Veille réglementaire
La classification AMF des fonds à l'épreuve de l'harmonisation européenne
OPADEO
L’Autorité des Marchés Financiers (AMF) a lancé une consultation publique sur l’avenir de sa classification des Organismes de Placement Collectif en Valeurs Mobilières (OPCVM) et des Fonds d’Investissement Alternatifs (FIA). Cette typologie, purement nationale, repose sur des catégories comme les actions françaises, les obligations en euros ou les fonds diversifiés.
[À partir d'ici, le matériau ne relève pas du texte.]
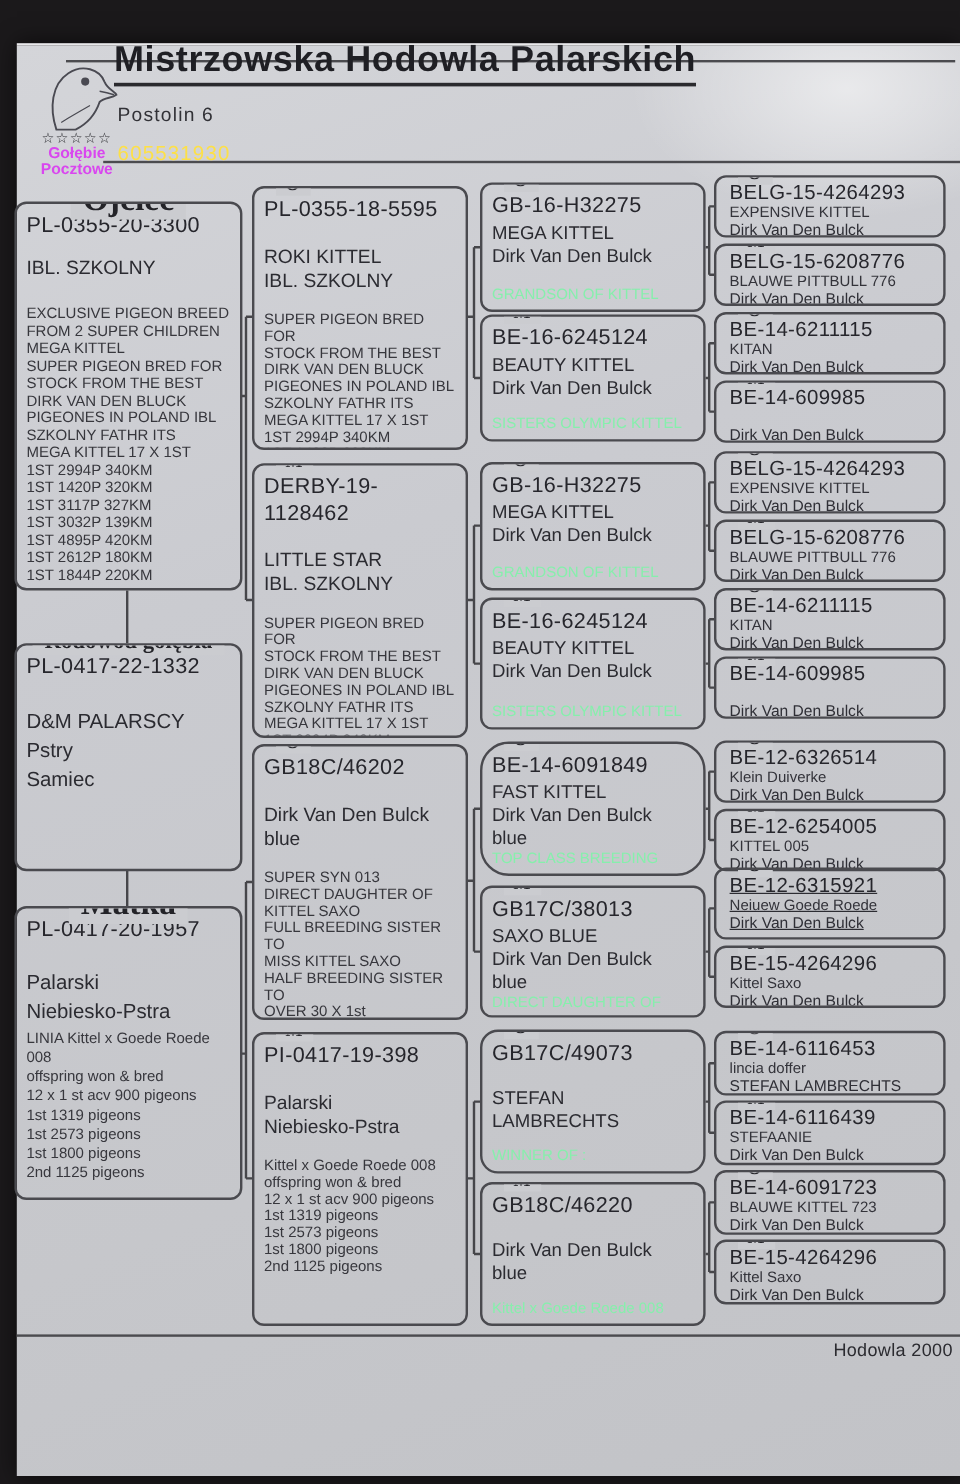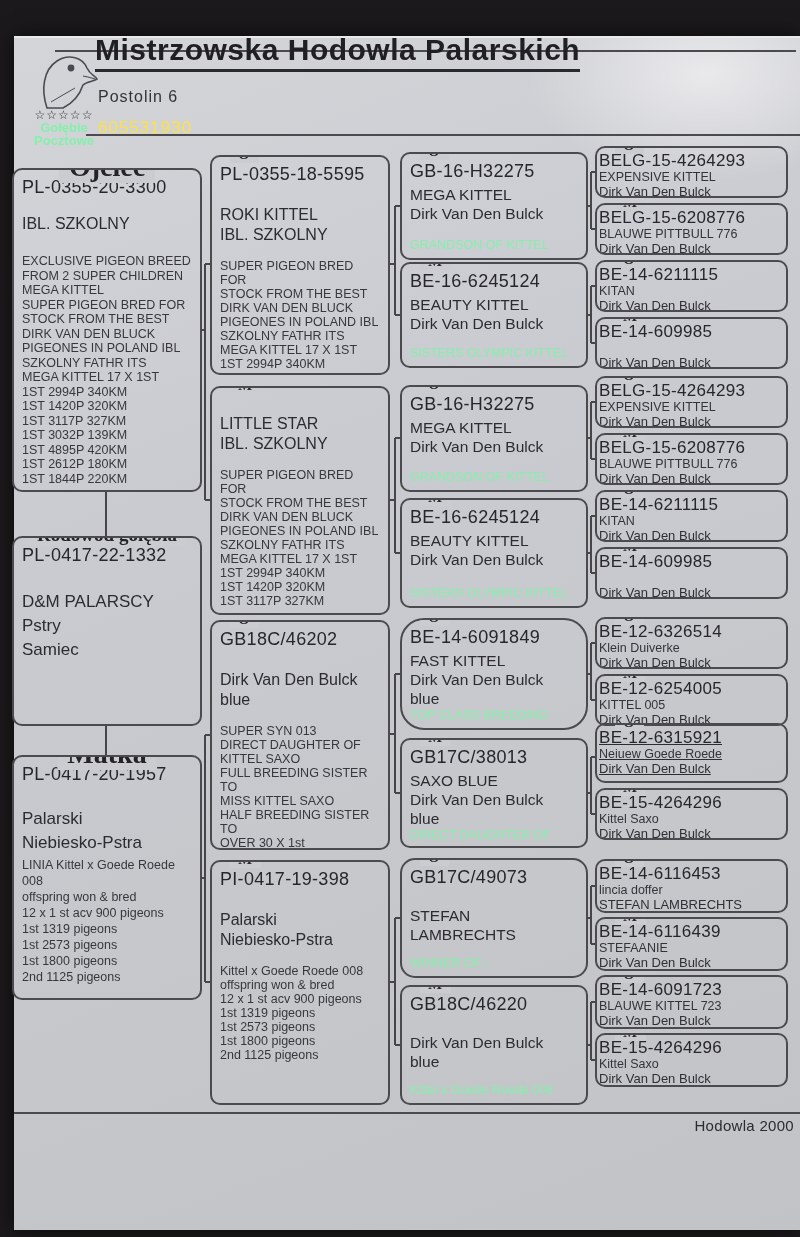"Gołębie" .logo-cap { color: #86efac -> #d946ef }
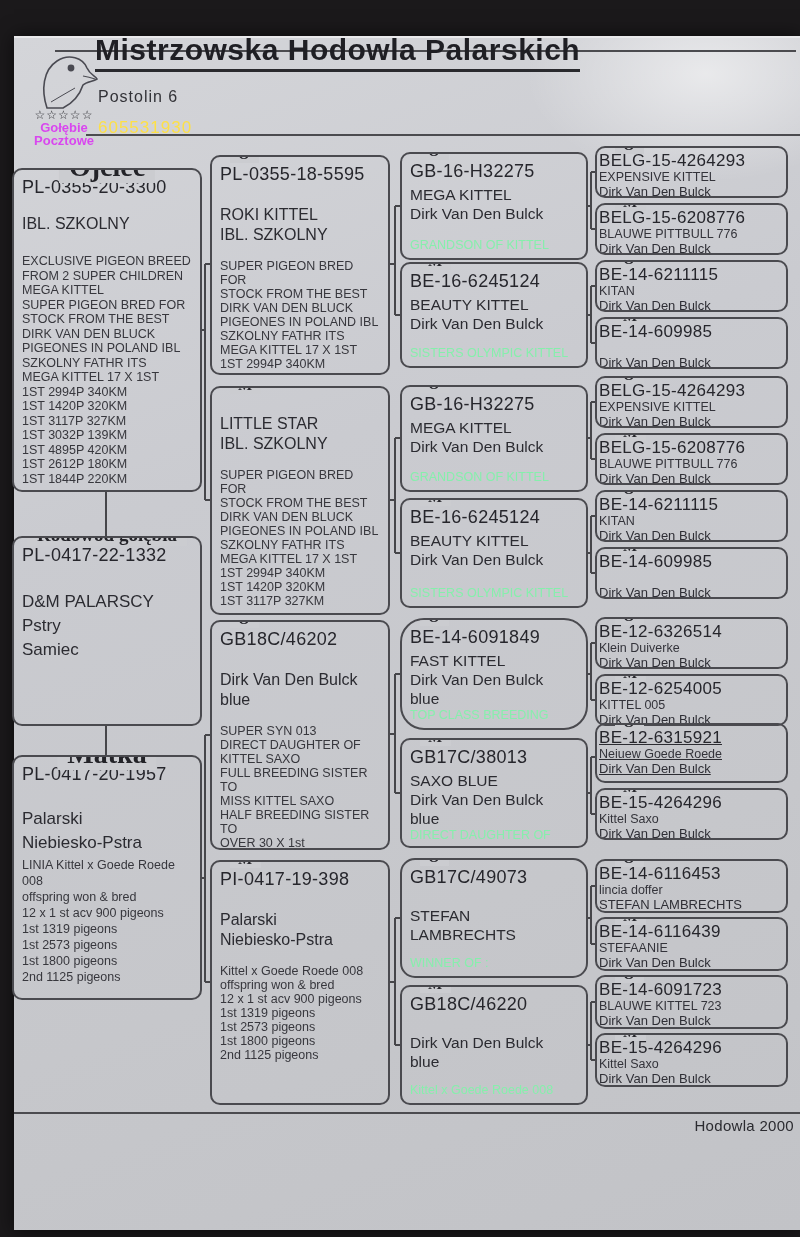"BELG-15-4264293" .g4 { padding: 3px 2px -> 3px 11px }
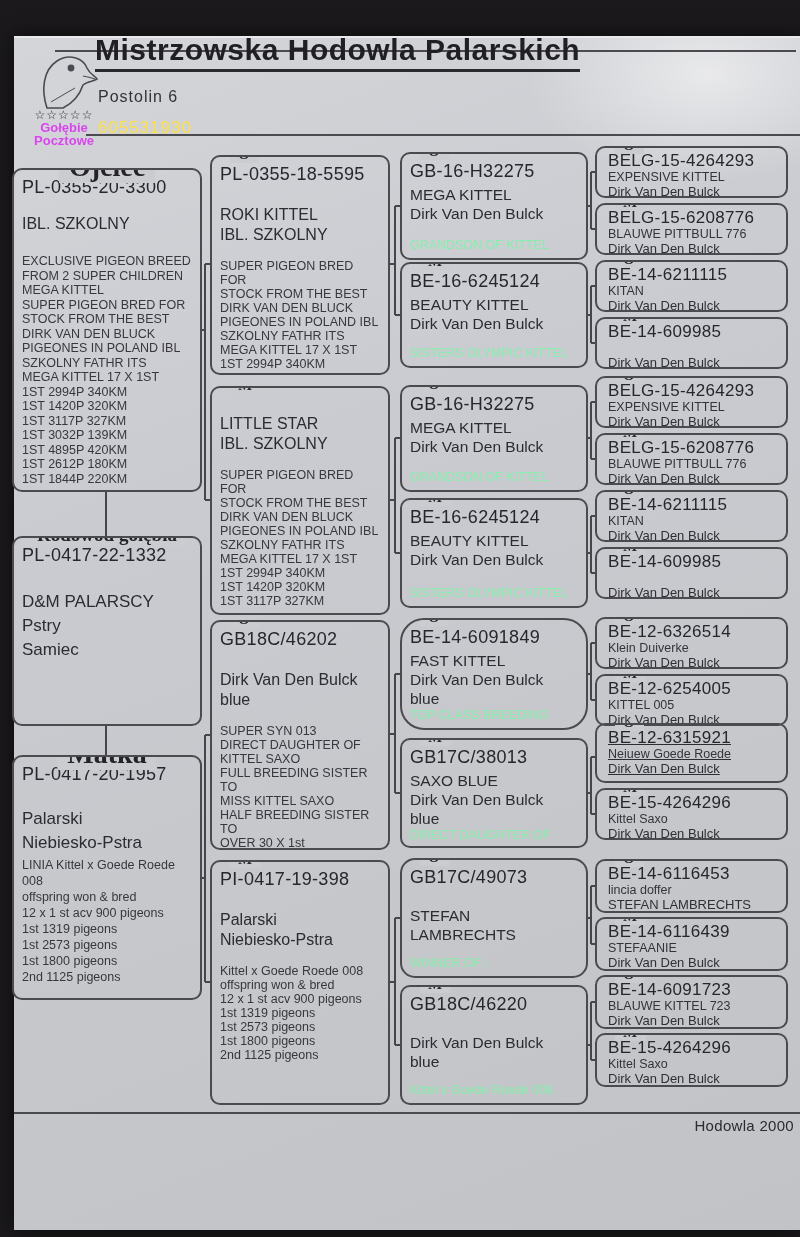"DERBY-19-1128462" div.ring { html: none -> <div>DERBY-19-1128462</div> }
Une classification en décalage avec le cadre européen
L’AMF souligne que cette classification, initialement conçue pour structurer l’information des investisseurs, ne trouve plus de justification au regard des directives européennes OPCVM et AIFM, ni des exigences d’information telles que le Document d’Information Clé pour l’Investisseur (DICI) ou le règlement PRIIPS. Ces textes imposent désormais des standards harmonisés pour l’information des investisseurs, rendant la classification AMF partiellement redondante.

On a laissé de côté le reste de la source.